→ WORK REQUIRED: Would you please copy all of the data exactly, skipping the images?

####

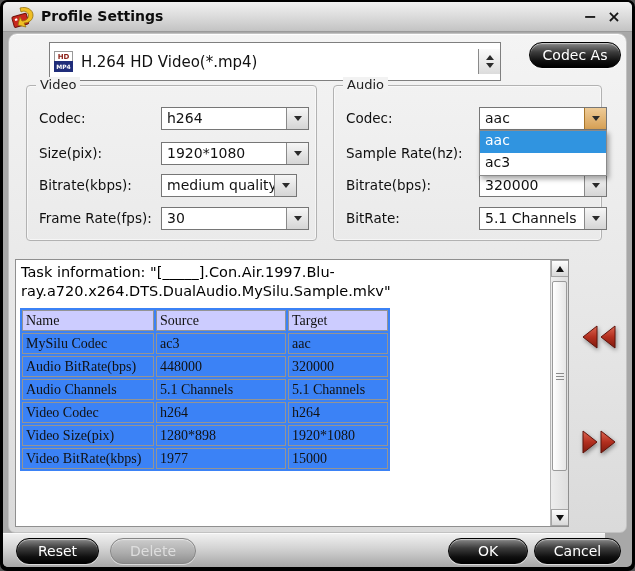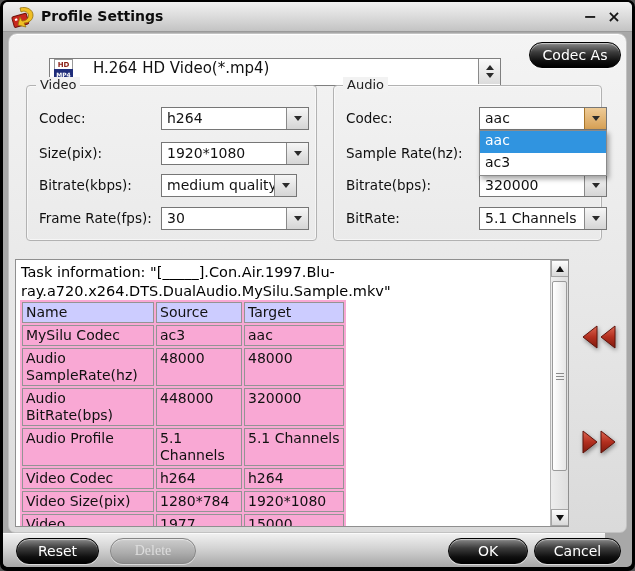--- a/index.html
+++ b/index.html
@@ -25,8 +25,8 @@
     border:1px solid #c2c2c2;border-radius:9px 9px 7px 7px;
     box-shadow:inset 0 1px 0 #ffffff;}
   
-  .profile-combo{position:absolute;left:40px;top:24px;width:452px;height:28px;background:#fff;
-    border:1px solid #7f7f7f;display:flex;align-items:flex-start;cursor:pointer;}
+  .profile-combo{position:absolute;left:40px;top:8px;width:452px;height:39px;background:#fff;
+    border:1px solid #7f7f7f;display:flex;align-items:center;cursor:pointer;}
   .fmt-icon{width:19px;height:21px;margin-left:4px;display:flex;flex-direction:column;flex:none;}
   .fmt-top{height:10px;background:#fff;border:1px solid #999;border-bottom:none;
     color:#8a1d14;font-size:7px;font-weight:bold;display:flex;align-items:center;justify-content:center;}

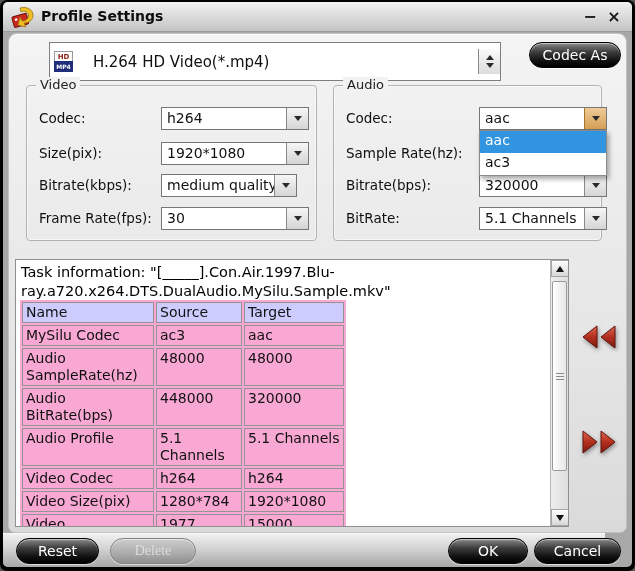--- a/index.html
+++ b/index.html
@@ -32,7 +32,7 @@
     color:#8a1d14;font-size:7px;font-weight:bold;display:flex;align-items:center;justify-content:center;}
   .fmt-bottom{height:11px;background:#1f2d7a;color:#fff;font-size:6px;font-weight:bold;
     display:flex;align-items:center;justify-content:center;}
-  .profile-text{font-size:15px;margin-left:20px;flex:1;white-space:nowrap;overflow:hidden;}
+  .profile-text{font-size:15px;margin-left:8px;flex:1;white-space:nowrap;overflow:hidden;}
   .spin{width:22px;height:25px;border-left:1px solid #8a8a8a;flex:none;
     background:linear-gradient(180deg,#fafafa,#dcdcdc);
     display:flex;flex-direction:column;align-items:center;justify-content:center;gap:3px;}

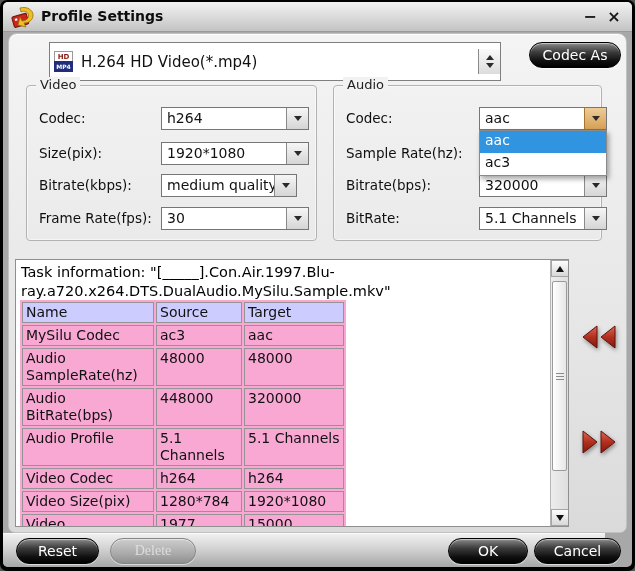--- a/index.html
+++ b/index.html
@@ -68,7 +68,7 @@
   .task-panel{position:absolute;left:6px;top:225px;width:554px;height:268px;background:#fff;
     border:1px solid #8f8f8f;overflow:hidden;}
   .task-info{position:absolute;left:5px;top:3px;width:520px;font-size:14.5px;line-height:1.32;color:#000;}
-  table.tinfo{position:absolute;left:4px;top:40px;border-collapse:separate;border-spacing:2px;background:#f9a8d4;}
+  table.tinfo{position:absolute;left:4px;top:48px;border-collapse:separate;border-spacing:2px;background:#3b82f6;font-family:Liberation Serif, serif;}
   table.tinfo th,table.tinfo td{border:1px solid #949494;font-size:14px;font-weight:normal;
     text-align:left;vertical-align:top;padding:1px 3px;line-height:17px;height:19px;}
   table.tinfo th{background:#ccccff;}

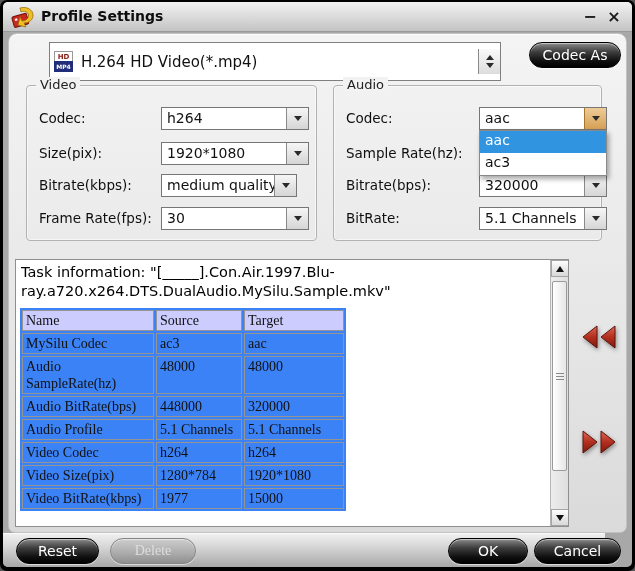--- a/index.html
+++ b/index.html
@@ -73,7 +73,7 @@
     text-align:left;vertical-align:top;padding:1px 3px;line-height:17px;height:19px;}
   table.tinfo th{background:#ccccff;}
   table.tinfo th:nth-child(1),table.tinfo td:nth-child(1){width:132px;}
-  table.tinfo th:nth-child(2),table.tinfo td:nth-child(2){width:86px;margin-top:25px;}
+  table.tinfo th:nth-child(2),table.tinfo td:nth-child(2){width:130px;margin-top:25px;}
   table.tinfo th:nth-child(3),table.tinfo td:nth-child(3){width:100px;}
   
   .vscroll{position:absolute;right:0;top:0;bottom:0;width:18px;

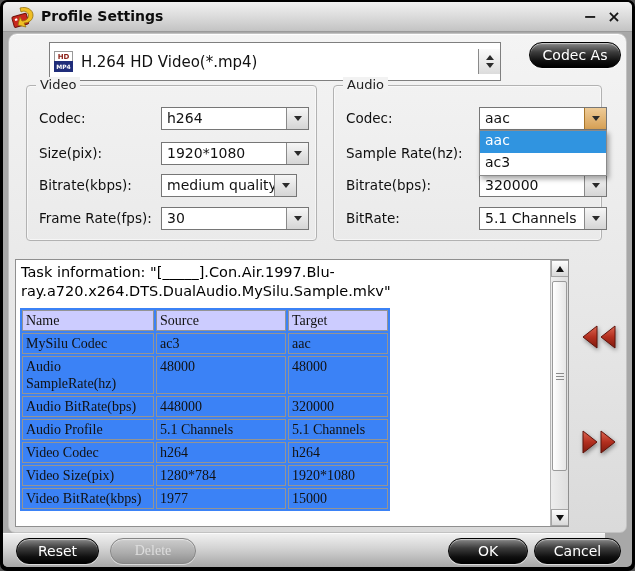--- a/index.html
+++ b/index.html
@@ -214,11 +214,6 @@
               <td>MySilu Codec</td>
               <td>ac3</td>
               <td>aac</td>
-            </tr>
-            <tr>
-              <td>Audio SampleRate(hz)</td>
-              <td>48000</td>
-              <td>48000</td>
             </tr>
             <tr>
               <td>Audio BitRate(bps)</td>

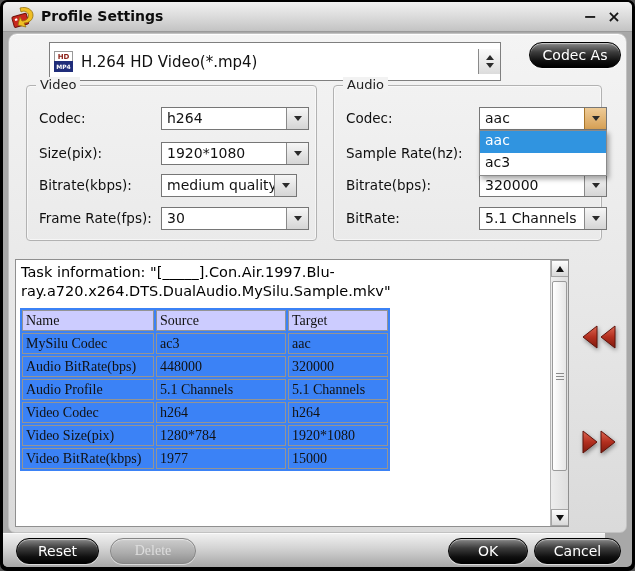--- a/index.html
+++ b/index.html
@@ -221,7 +221,7 @@
               <td>320000</td>
             </tr>
             <tr>
-              <td>Audio Profile</td>
+              <td>Audio Channels</td>
               <td>5.1 Channels</td>
               <td>5.1 Channels</td>
             </tr>

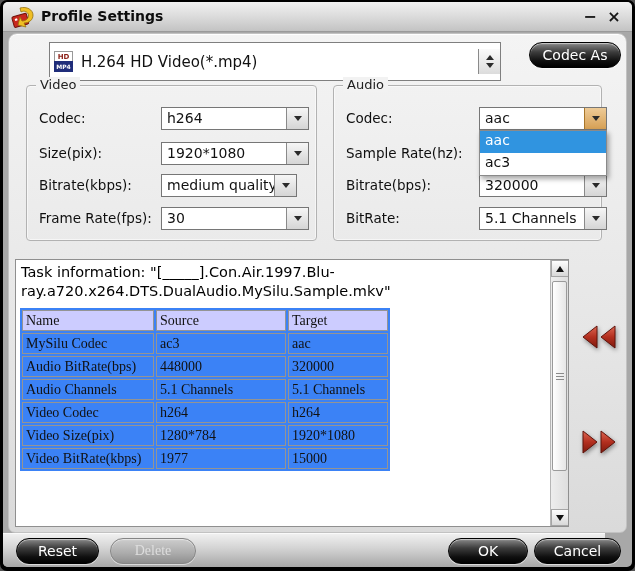--- a/index.html
+++ b/index.html
@@ -232,7 +232,7 @@
             </tr>
             <tr>
               <td>Video Size(pix)</td>
-              <td>1280*784</td>
+              <td>1280*898</td>
               <td>1920*1080</td>
             </tr>
             <tr>

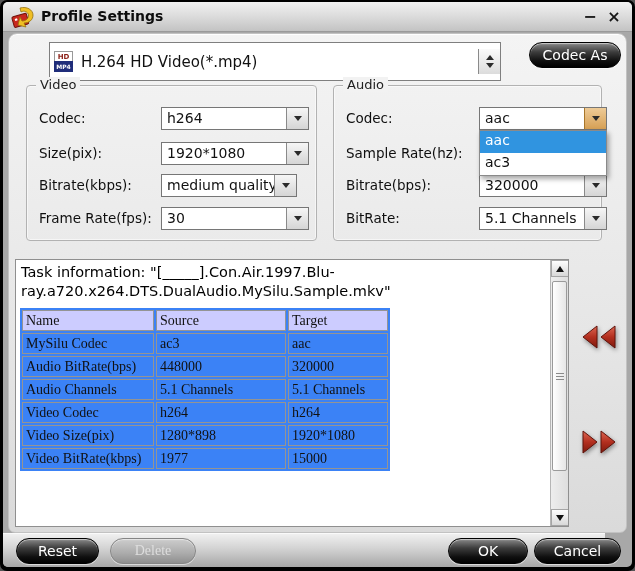--- a/index.html
+++ b/index.html
@@ -93,7 +93,7 @@
   .footer{position:absolute;left:0;top:531px;width:602px;height:34px;
     background:linear-gradient(180deg,#f0f0f0 0%,#d2d2d2 45%,#a6a6a6 100%);border-top:1px solid #fafafa;}
   .btn-reset{left:13px;top:4px;width:83px;height:26px;}
-  .btn-delete{left:107px;top:4px;width:86px;height:26px;font-family:Liberation Serif, serif;}
+  .btn-delete{left:107px;top:4px;width:86px;height:26px;}
   .btn-ok{left:445px;top:4px;width:80px;height:26px;}
   .btn-cancel{left:531px;top:4px;width:87px;height:26px;}
 </style>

####

→ FINISHED EXERCISE:
--- a/index.html
+++ b/index.html
@@ -25,8 +25,8 @@
     border:1px solid #c2c2c2;border-radius:9px 9px 7px 7px;
     box-shadow:inset 0 1px 0 #ffffff;}
   
-  .profile-combo{position:absolute;left:40px;top:24px;width:452px;height:28px;background:#fff;
-    border:1px solid #7f7f7f;display:flex;align-items:flex-start;cursor:pointer;}
+  .profile-combo{position:absolute;left:40px;top:8px;width:452px;height:39px;background:#fff;
+    border:1px solid #7f7f7f;display:flex;align-items:center;cursor:pointer;}
   .fmt-icon{width:19px;height:21px;margin-left:4px;display:flex;flex-direction:column;flex:none;}
   .fmt-top{height:10px;background:#fff;border:1px solid #999;border-bottom:none;
     color:#8a1d14;font-size:7px;font-weight:bold;display:flex;align-items:center;justify-content:center;}

--- a/index.html
+++ b/index.html
@@ -32,7 +32,7 @@
     color:#8a1d14;font-size:7px;font-weight:bold;display:flex;align-items:center;justify-content:center;}
   .fmt-bottom{height:11px;background:#1f2d7a;color:#fff;font-size:6px;font-weight:bold;
     display:flex;align-items:center;justify-content:center;}
-  .profile-text{font-size:15px;margin-left:20px;flex:1;white-space:nowrap;overflow:hidden;}
+  .profile-text{font-size:15px;margin-left:8px;flex:1;white-space:nowrap;overflow:hidden;}
   .spin{width:22px;height:25px;border-left:1px solid #8a8a8a;flex:none;
     background:linear-gradient(180deg,#fafafa,#dcdcdc);
     display:flex;flex-direction:column;align-items:center;justify-content:center;gap:3px;}

--- a/index.html
+++ b/index.html
@@ -68,7 +68,7 @@
   .task-panel{position:absolute;left:6px;top:225px;width:554px;height:268px;background:#fff;
     border:1px solid #8f8f8f;overflow:hidden;}
   .task-info{position:absolute;left:5px;top:3px;width:520px;font-size:14.5px;line-height:1.32;color:#000;}
-  table.tinfo{position:absolute;left:4px;top:40px;border-collapse:separate;border-spacing:2px;background:#f9a8d4;}
+  table.tinfo{position:absolute;left:4px;top:48px;border-collapse:separate;border-spacing:2px;background:#3b82f6;font-family:Liberation Serif, serif;}
   table.tinfo th,table.tinfo td{border:1px solid #949494;font-size:14px;font-weight:normal;
     text-align:left;vertical-align:top;padding:1px 3px;line-height:17px;height:19px;}
   table.tinfo th{background:#ccccff;}

--- a/index.html
+++ b/index.html
@@ -73,7 +73,7 @@
     text-align:left;vertical-align:top;padding:1px 3px;line-height:17px;height:19px;}
   table.tinfo th{background:#ccccff;}
   table.tinfo th:nth-child(1),table.tinfo td:nth-child(1){width:132px;}
-  table.tinfo th:nth-child(2),table.tinfo td:nth-child(2){width:86px;margin-top:25px;}
+  table.tinfo th:nth-child(2),table.tinfo td:nth-child(2){width:130px;margin-top:25px;}
   table.tinfo th:nth-child(3),table.tinfo td:nth-child(3){width:100px;}
   
   .vscroll{position:absolute;right:0;top:0;bottom:0;width:18px;

--- a/index.html
+++ b/index.html
@@ -214,11 +214,6 @@
               <td>MySilu Codec</td>
               <td>ac3</td>
               <td>aac</td>
-            </tr>
-            <tr>
-              <td>Audio SampleRate(hz)</td>
-              <td>48000</td>
-              <td>48000</td>
             </tr>
             <tr>
               <td>Audio BitRate(bps)</td>

--- a/index.html
+++ b/index.html
@@ -221,7 +221,7 @@
               <td>320000</td>
             </tr>
             <tr>
-              <td>Audio Profile</td>
+              <td>Audio Channels</td>
               <td>5.1 Channels</td>
               <td>5.1 Channels</td>
             </tr>

--- a/index.html
+++ b/index.html
@@ -232,7 +232,7 @@
             </tr>
             <tr>
               <td>Video Size(pix)</td>
-              <td>1280*784</td>
+              <td>1280*898</td>
               <td>1920*1080</td>
             </tr>
             <tr>

--- a/index.html
+++ b/index.html
@@ -93,7 +93,7 @@
   .footer{position:absolute;left:0;top:531px;width:602px;height:34px;
     background:linear-gradient(180deg,#f0f0f0 0%,#d2d2d2 45%,#a6a6a6 100%);border-top:1px solid #fafafa;}
   .btn-reset{left:13px;top:4px;width:83px;height:26px;}
-  .btn-delete{left:107px;top:4px;width:86px;height:26px;font-family:Liberation Serif, serif;}
+  .btn-delete{left:107px;top:4px;width:86px;height:26px;}
   .btn-ok{left:445px;top:4px;width:80px;height:26px;}
   .btn-cancel{left:531px;top:4px;width:87px;height:26px;}
 </style>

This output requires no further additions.